#### THE DATA

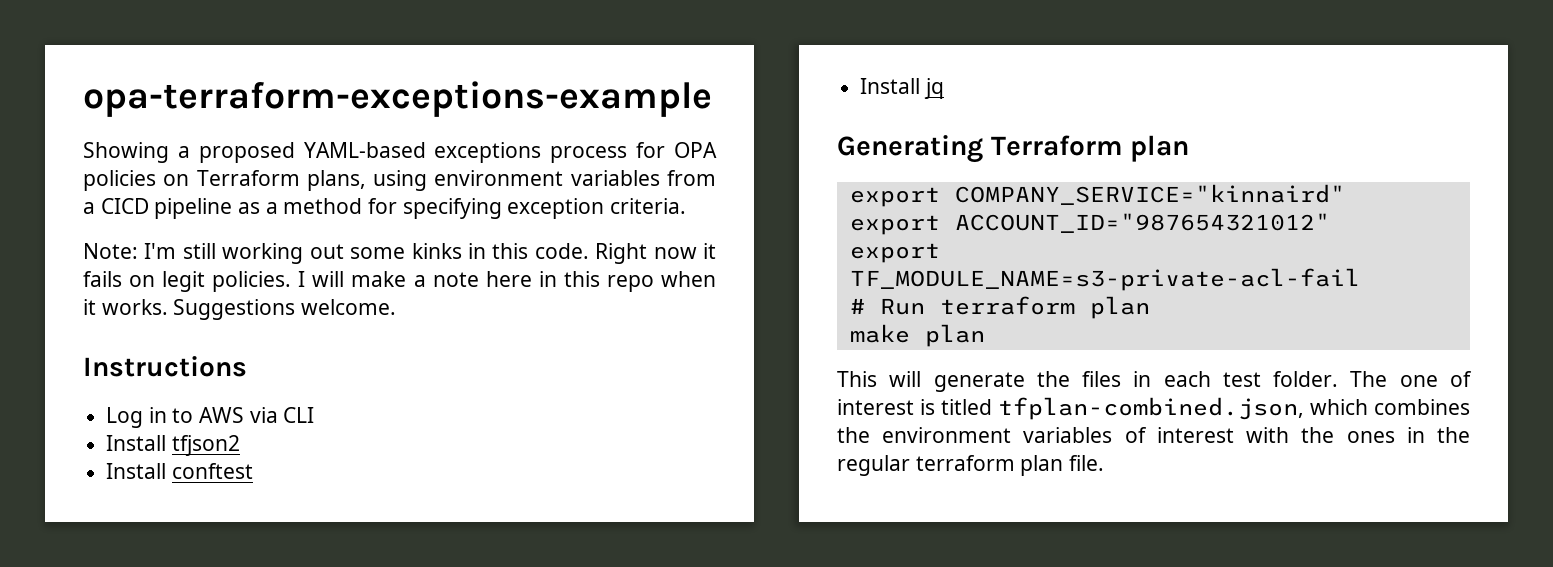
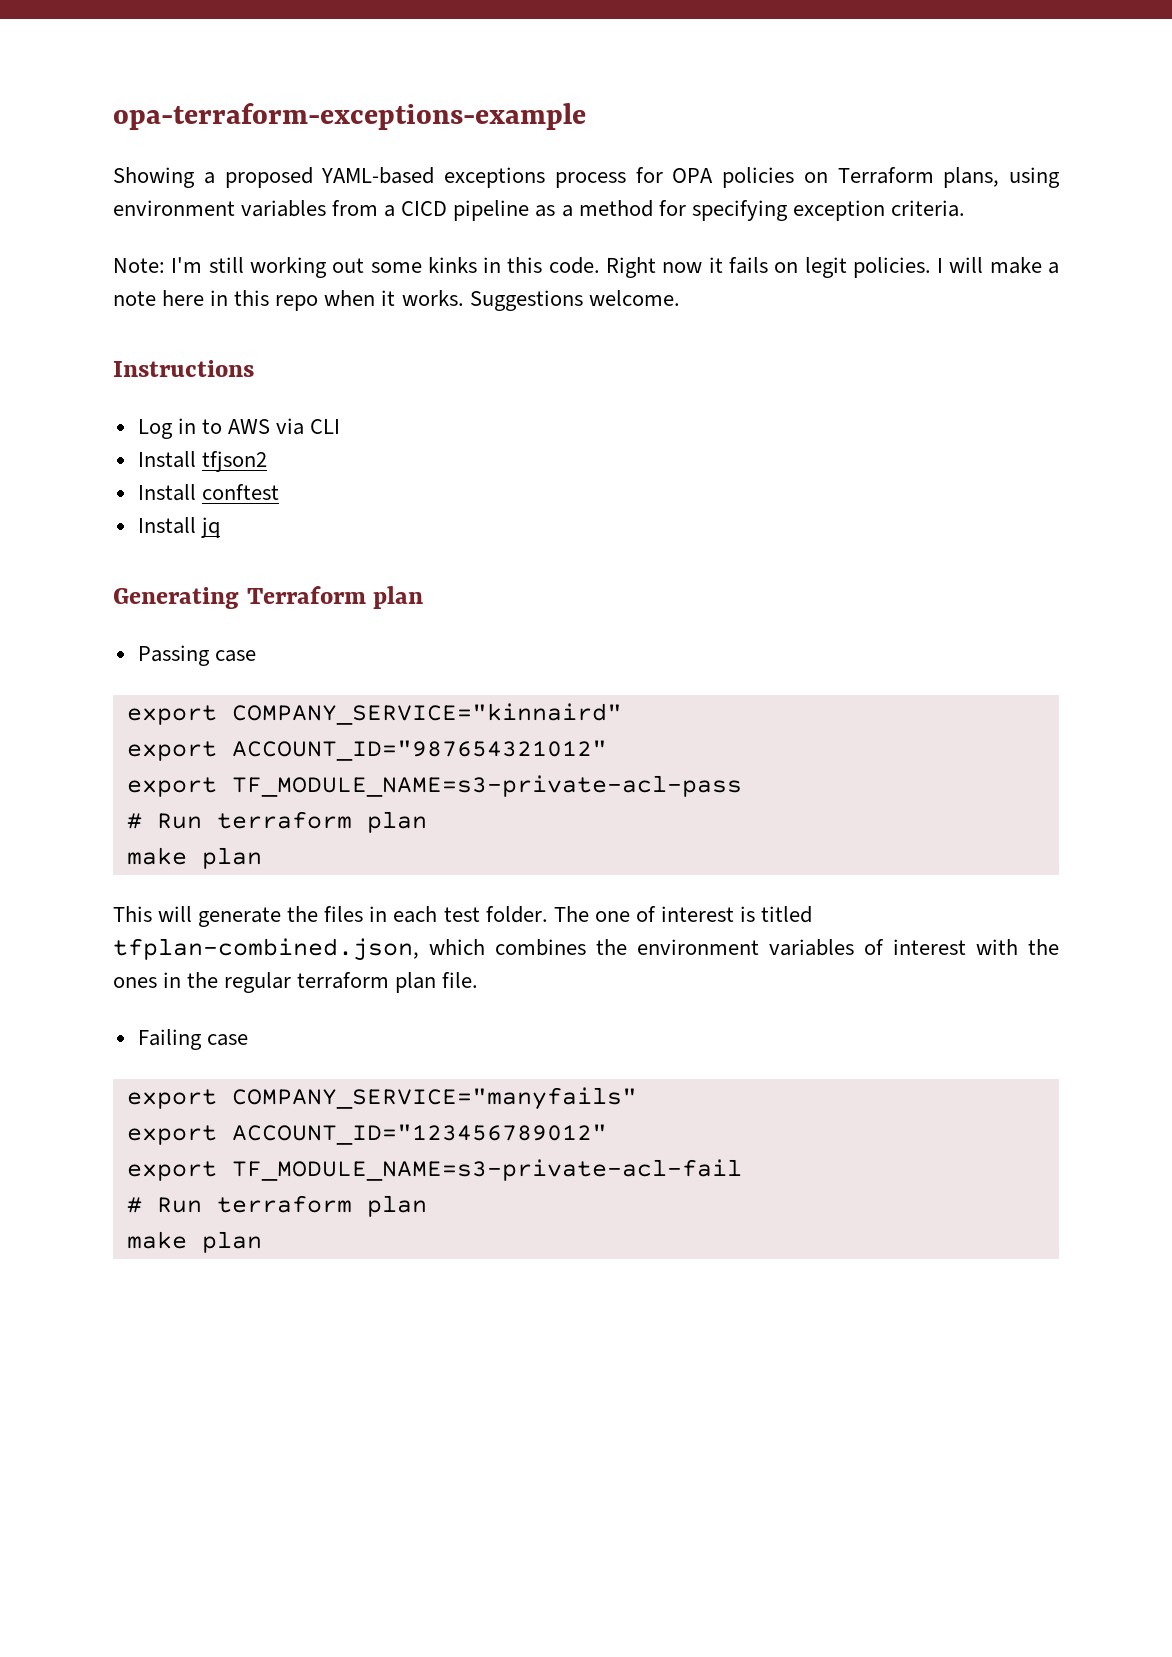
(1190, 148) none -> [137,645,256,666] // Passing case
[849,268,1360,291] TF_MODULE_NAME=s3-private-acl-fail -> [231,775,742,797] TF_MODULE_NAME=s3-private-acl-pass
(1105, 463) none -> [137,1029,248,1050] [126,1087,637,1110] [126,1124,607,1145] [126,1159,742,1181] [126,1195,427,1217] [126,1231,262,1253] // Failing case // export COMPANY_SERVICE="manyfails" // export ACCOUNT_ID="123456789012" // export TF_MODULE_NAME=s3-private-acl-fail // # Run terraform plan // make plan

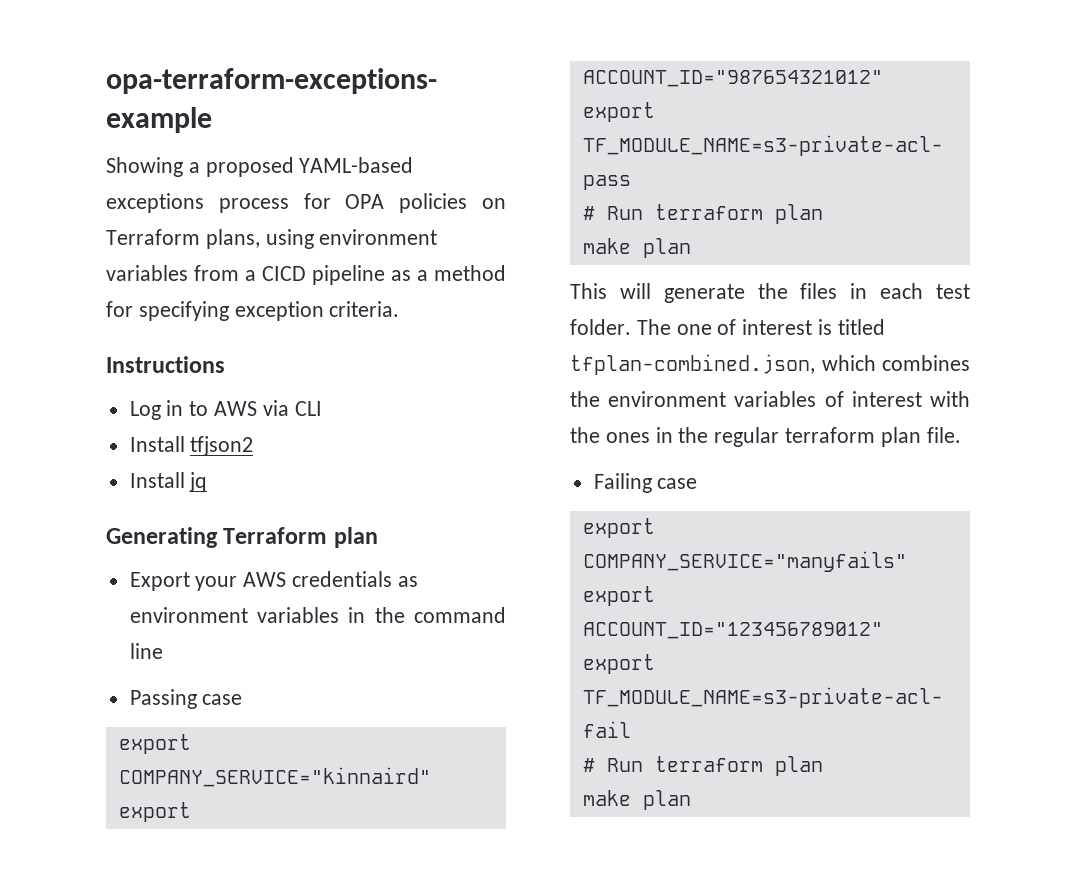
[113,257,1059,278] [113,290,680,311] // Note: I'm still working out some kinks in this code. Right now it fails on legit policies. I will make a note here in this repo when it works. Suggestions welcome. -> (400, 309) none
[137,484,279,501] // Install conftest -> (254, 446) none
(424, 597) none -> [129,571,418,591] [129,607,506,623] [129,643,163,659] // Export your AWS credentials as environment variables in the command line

########

EXERCISE:
Write out, word for word, the lines from the first line of the entries through the one containing "[849,268,1360,291] TF_MODULE_NAME=s3-private-acl-fail ->", both included. Leave out the pictures.

EXERCISE OUTPUT:
(1190, 148) none -> [137,645,256,666] // Passing case
[849,268,1360,291] TF_MODULE_NAME=s3-private-acl-fail -> [231,775,742,797] TF_MODULE_NAME=s3-private-acl-pass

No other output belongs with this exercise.